Imaginez un jour que, de bon matin, alors que vous vous apprêtez à sortir de chez vous pour commencer votre journée, vous découvriez une escouade de policiers et de gendarmes, armés jusqu’aux dents, aux abords de la maison de votre voisin.
« La scène est tellement irréelle que je me demande si je ne suis pas en proie à une hallucination. Dans un nuage de poussière, les voitures viennent se garer devant la maison de Guy et de Chantal. » (p.14)
Imaginez que derrière celui que vous pensiez être votre proche ami, avec qui vous preniez l’apéritif, partagiez de bons repas, partiez à la recherche d’insectes rares ou bricoliez ensemble, se cache un monstre qui a violé et violemment tué plusieurs jeunes filles. Comment réagiriez-vous ? Crieriez-vous à la trahison ? Pourriez-vous seulement y croire ? Culpabiliseriez-vous en vous disant que vous n’aviez rien vu, rien entendu ?

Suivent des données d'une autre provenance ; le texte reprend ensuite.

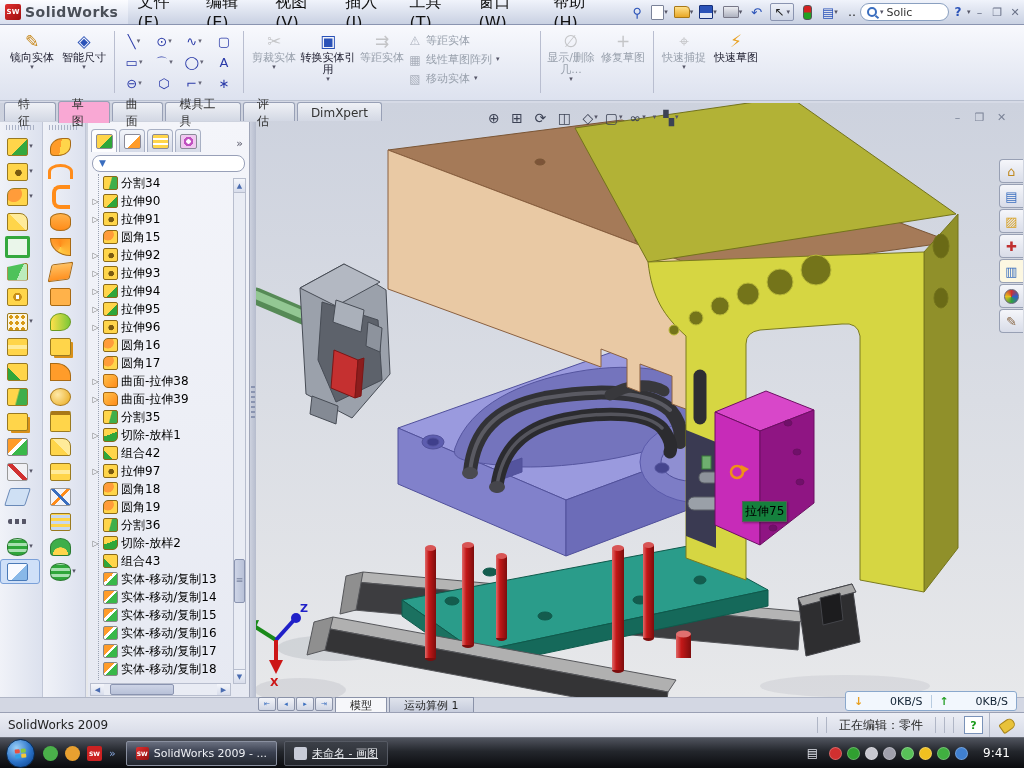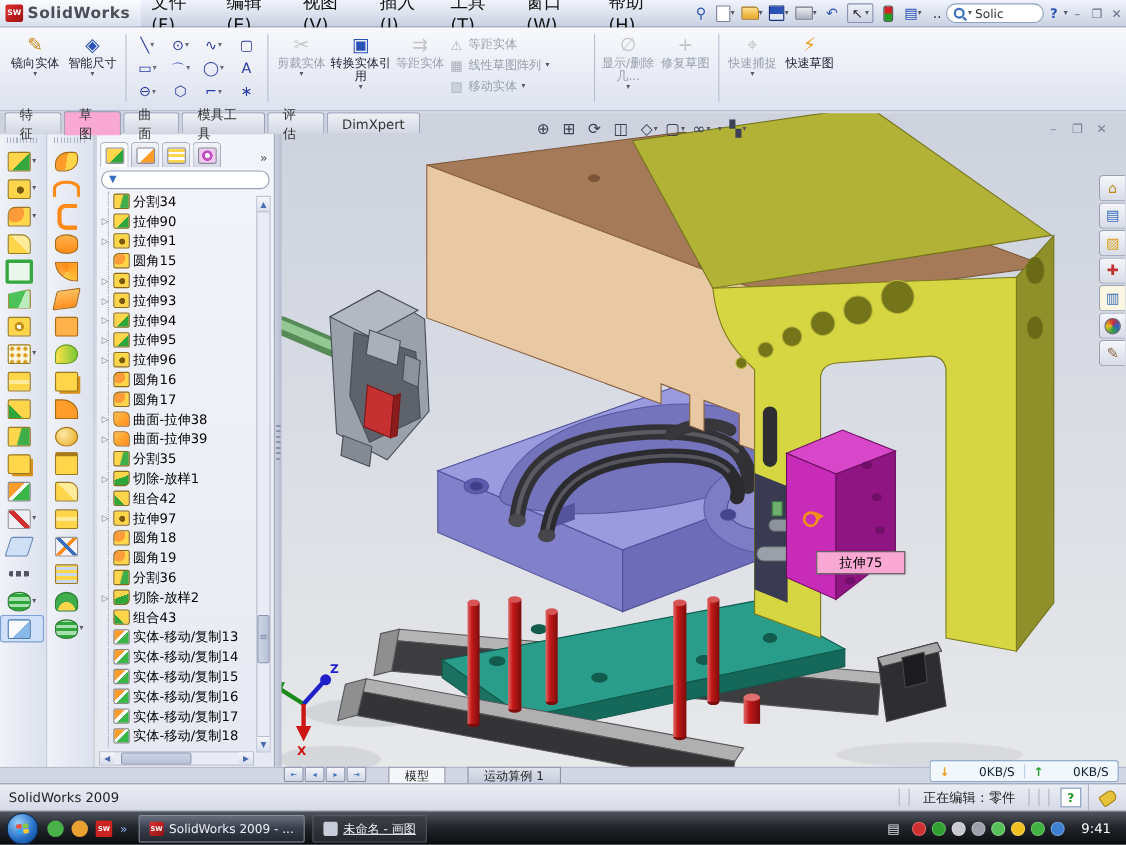--- a/index.html
+++ b/index.html
@@ -157,39 +157,39 @@
   .hu-item{display:flex;align-items:center;gap:1px;padding:0 2px;height:19px;color:#3c4254;font-size:14px;}
   .hu-item .dds{visibility:hidden;}
   .hu-item.dd .dds{visibility:visible;}
   .ballic{width:13px;height:13px;border-radius:50%;background:conic-gradient(#d03030,#3060c8,#30a040,#e8c020,#d03030);border:1px solid #667;}
   .cwc{left:948px;top:7px;display:flex;gap:3px;z-index:5;}
   .cwb{width:19px;height:15px;display:flex;align-items:center;justify-content:center;color:#7a8296;font-size:11px;}
   .taskpane{left:999px;top:56px;display:flex;flex-direction:column;gap:1px;z-index:6;}
   .tp-tab{width:24px;height:24px;background:linear-gradient(#f5f6fa,#d8dce8);border:1px solid #98a0b4;border-right:none;
     border-radius:4px 0 0 4px;display:flex;align-items:center;justify-content:center;font-size:13px;box-sizing:border-box;}
   .tp-tab.active{background:#fcf7e2;}
-  .tooltip{left:742px;top:398px;background:#f9a8d4;border:1px solid #5a5a5a;padding:1px 20px;font-size:12px;color:#000;
+  .tooltip{left:742px;top:398px;background:#15803d;border:1px solid #5a5a5a;padding:1px 2px;font-size:12px;color:#000;
     z-index:7;box-shadow:1px 1px 2px rgba(0,0,0,.35);}
 
   
   .netmeter{left:845px;top:691px;width:172px;height:20px;background:#f2f7fd;border:1px solid #8aa8cc;border-radius:3px;
     z-index:40;display:flex;align-items:center;font-size:11px;color:#123;box-sizing:border-box;}
   .nm-half{flex:1;display:flex;align-items:center;justify-content:space-between;padding:0 8px;}
   .nm-half:first-child{border-right:1px solid #b8cce0;}
   .nm-down{color:#e8a020;font-weight:bold;}
   .nm-up{color:#28a028;font-weight:bold;}
 
   
   .modeltabs{left:0;top:697px;width:1024px;height:15px;background:#d3d7e3;border-top:1px solid #b0b6c6;
     display:flex;align-items:flex-end;box-sizing:border-box;}
   .mt-nav{display:flex;gap:1px;margin-left:258px;margin-bottom:1px;}
   .mt-btn{width:16px;height:12px;background:linear-gradient(#f2f4f9,#d0d6e4);border:1px solid #8a92a8;border-radius:2px;
     display:flex;align-items:center;justify-content:center;font-size:7px;color:#3a6ebf;}
   .mtab{height:14px;padding:0 14px;font-size:11px;display:flex;align-items:center;color:#222;
-    background:linear-gradient(#dfe3ec,#c6ccdc);border:1px solid #8a92a8;border-bottom:none;margin-left:20px;}
+    background:linear-gradient(#dfe3ec,#c6ccdc);border:1px solid #8a92a8;border-bottom:none;margin-left:2px;}
   .mtab.active{background:#f6f7fa;}
 
   
   .statusbar{left:0;top:712px;width:1024px;height:25px;background:linear-gradient(#eceef5,#d6dae6);
     border-top:1px solid #9aa0b4;box-sizing:border-box;display:flex;align-items:center;font-size:12px;}
   .sb-left{padding-left:8px;color:#222;}
   .sb-right{margin-left:auto;display:flex;align-items:center;height:100%;}
   .sb-sep{width:1px;height:70%;background:#b0b6c6;margin:0 4px;}
   .sb-edit{padding:0 8px;color:#222;}
   .sb-q{width:17px;height:16px;background:#fff;border:1px solid #7a92b8;color:#1a9a1a;font-weight:bold;font-size:11px;

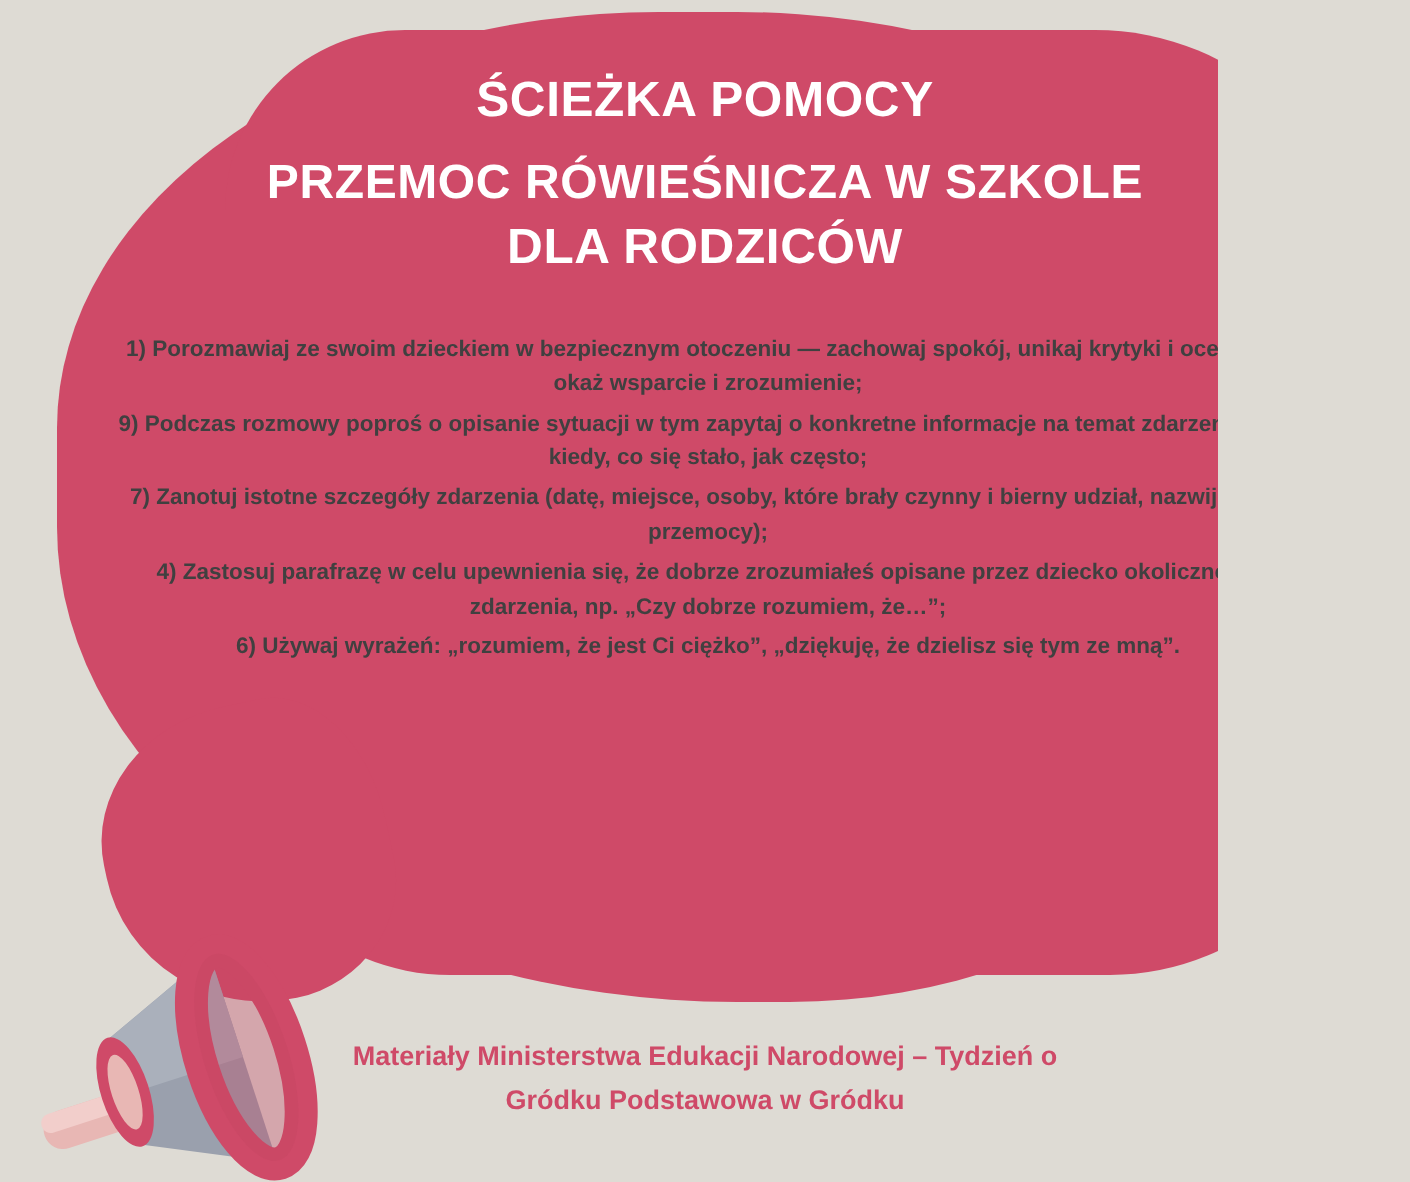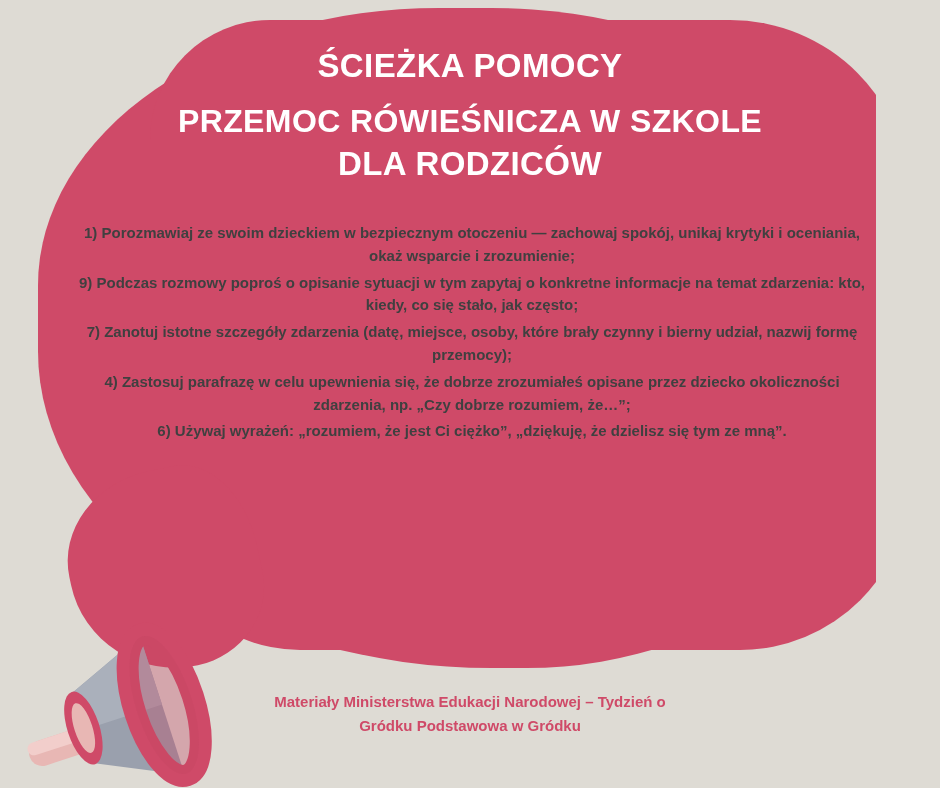--- a/index.html
+++ b/index.html
@@ -9,21 +9,21 @@
   body {
     width: 940px;
     height: 788px;
     background: #dedbd4;
     font-family: "Liberation Sans", sans-serif;
     overflow: hidden;
     position: relative;
   }
   .poster {
     position: relative;
-    width: 876px;
+    width: 812px;
     height: 788px;
     background: #dedbd4;
     overflow: hidden;
   }
 
   
   .blob {
     position: absolute;
     left: 38px;
     top: 8px;
@@ -100,21 +100,21 @@
     padding: 0;
   }
 
   .footer {
     position: absolute;
     left: 0;
     top: 690px;
     width: 940px;
     text-align: center;
     color: #cf4a68;
-    font-size: 15px;
+    font-size: 18px;
     font-weight: bold;
     line-height: 1.62;
     z-index: 6;
   }
   .footer .fline {
     display: block;
   }
 
   
   .megaphone {

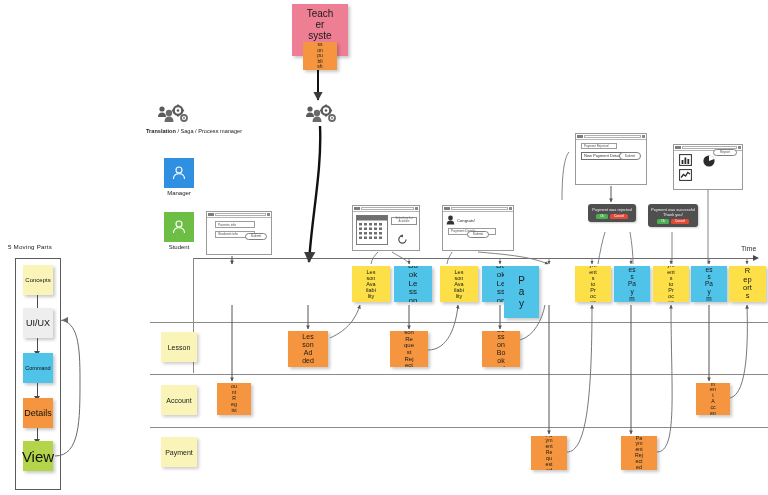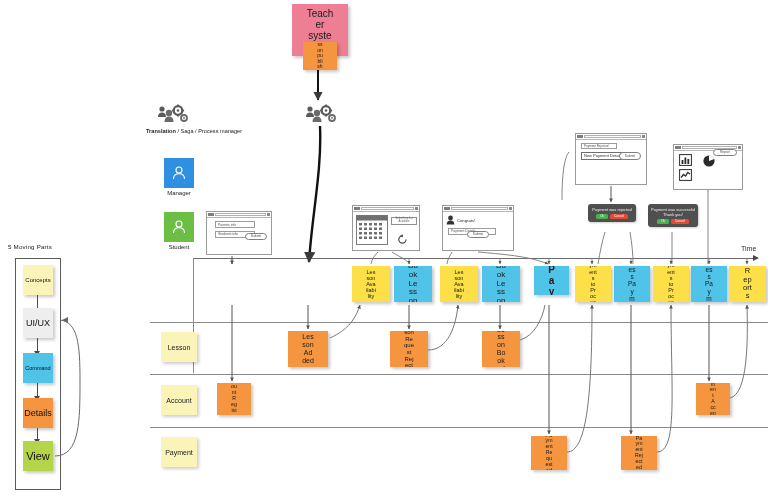--- a/index.html
+++ b/index.html
@@ -210,21 +210,21 @@
   <div class="legend-note" style="top:353px; background:#4fc3e8; font-size:5.5px;">
     <span>Command</span>
   </div>
   <div class="legend-arrow" style="top:383px; height:17px;"></div>
 
   <div class="legend-note" style="top:398px; background:#f5953f; font-size:9px;">
     <span>Details</span>
   </div>
   <div class="legend-arrow" style="top:428px; height:15px;"></div>
 
-  <div class="legend-note" style="top:441px; background:#b4d44a; font-size:11px;">
+  <div class="legend-note" style="top:441px; background:#b4d44a; font-size:15px;">
     <span>View</span>
   </div>
 
   <svg class="ov">
     <path d="M 55 456 C 80 456, 80 420, 80 380 C 80 345, 78 322, 60 320" fill="none" stroke="#6a6a6a" stroke-width="1"></path>
     <polygon points="62,320 68,317 68,323" fill="#6a6a6a"></polygon>
   </svg>
 
   <div class="note n-pink" style="left:292px; top:4px; width:56px; height:52px; font-size:10px;">
     <span>Teacher system</span>
@@ -460,21 +460,21 @@
     </div>
 
   <div class="note n-green" style="left:440px; top:266px; width:38px; height:36px; font-size:5.5px;">
     <span>Lesson Availability</span>
     </div>
 
   <div class="note n-blue" style="left:482px; top:266px; width:38px; height:36px; font-size:8px;">
     <span>Book Lesson</span>
     </div>
 
-  <div class="note n-blue" style="left:534px; top:266px; width:35px; height:29px; font-size:10px;font-weight:bold;">
+  <div class="note n-blue" style="left:504px; top:266px; width:35px; height:52px; font-size:10px;">
     <span>Pay</span>
     </div>
 
   <div class="note n-green" style="left:575px; top:266px; width:36px; height:36px; font-size:5.5px;">
     <span>Payments to Process</span>
     </div>
 
   <div class="note n-blue" style="left:614px; top:266px; width:36px; height:36px; font-size:6.5px;">
     <span>Process Payment</span>
     </div>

Ce cas de conscience hélas banal, si l’on considère les faits divers scabreux qui ponctuent le quotidien de notre actualité, Thierry Clavaud s’y trouve confronté alors qu’il ne se doutait de rien. Autant dire que le ciel leur tombe sur la tête, à sa femme Élisabeth et à lui.
« Ne me dites pas que vous n’êtes pas au courant ? Guy Delric, votre voisin, le tueur qu’on recherche depuis des années ! […] Lever la tête. Trouver un point d’appui. Seulement regarder quoi pour tenir encore debout ? » (p.30)
Comment ne pas frémir de dégoût – envers soi, envers le couple maudit de voisins et amis qu’étaient Guy et Chantal – lorsque l’on apprend que les pires atrocités ont été commises jusqu’à côté de chez soi ? Comment ne pas hurler de rage d’avoir été dupé sur l’identité de ceux qu’ils considéraient comment des intimes ? Comment ne pas être associé malgré soi à l’ignominie d’un bourreau et de sa femme complice ?
Cette épreuve, Thierry et Lisa la prennent de plein fouet dans leur visage. Si Lisa s’atrophie littéralement, préférant rapidement quitter les lieux, Thierry tente de maintenir un semblant de normalité dans sa vie. Mais lorsque les collègues le tannent de questions et que les journalistes n’hésitent pas à forcer sa sphère intime, il se voit dans l’obligation d’abdiquer.
« Tout ce sang. L’affaire est trop belle. Dès demain, ils reviendront à la charge. Vautours, eux aussi. Nous tous. » (p.88)
Contre toute attente, le récit de Tiffany Tavernier n’est pas seulement le roman d’un fait divers. En effet, la révélation de l’identité monstrueuse de Guy, le voisin de Thierry, amène ce dernier à se confronter à ses propres démons, à la propre monstruosité des ombres de son passé. Et il y en a : un père militaire taciturne qu’il n’a cessé de fuir, une mère effacée et un frère absent. On devine les traumatismes d’une histoire familiale que seul le grand-père Raymond a pu réchauffer du soleil de sa campagne et de son labeur à la ferme.
Ainsi, le roman invite Thierry – et donc le lecteur – à une relecture de sa vie sous le prisme de tout ce que les actes ignobles de Guy ont pu bouleverser dans ses croyances et ses certitudes. S’il y a enquête d’un côté (découvrir, à force de creuser, les fosses qui contiennent le corps des pauvres victimes), il est surtout question d’une quête personnelle qui doit amener Thierry à redéfinir les contours identitaires de sa vie et de celle de ses proches.
« La fureur du réel fait si mal. Qui, aujourd’hui, pour me sortir de là ? […] Je suis au seuil du monde, face au magma sanglant. A l’intérieur peut-être. » (p.195)
Le récit est, à bien des égards, dur. A l’image du travail de Thierry (réparateur dans les usines), on ressent à la perfection les écrous qui verrouillent une possible libération de son essence. Un mimétisme sans doute révélateur : il faut que la « machine » s’emballe pour que les dysfonctionnements se révèlent de précieux indicateurs d’une souffrance chevillée au cœur.
Petite épopée personnelle, L’Ami est un texte fort qui questionne l’être et le paraître avec une force paradoxalement pondérée.
L’Ami, Tiffany TAVERNIER, éditions Sabine WESPIESER, 2021, 259 pages, 21€.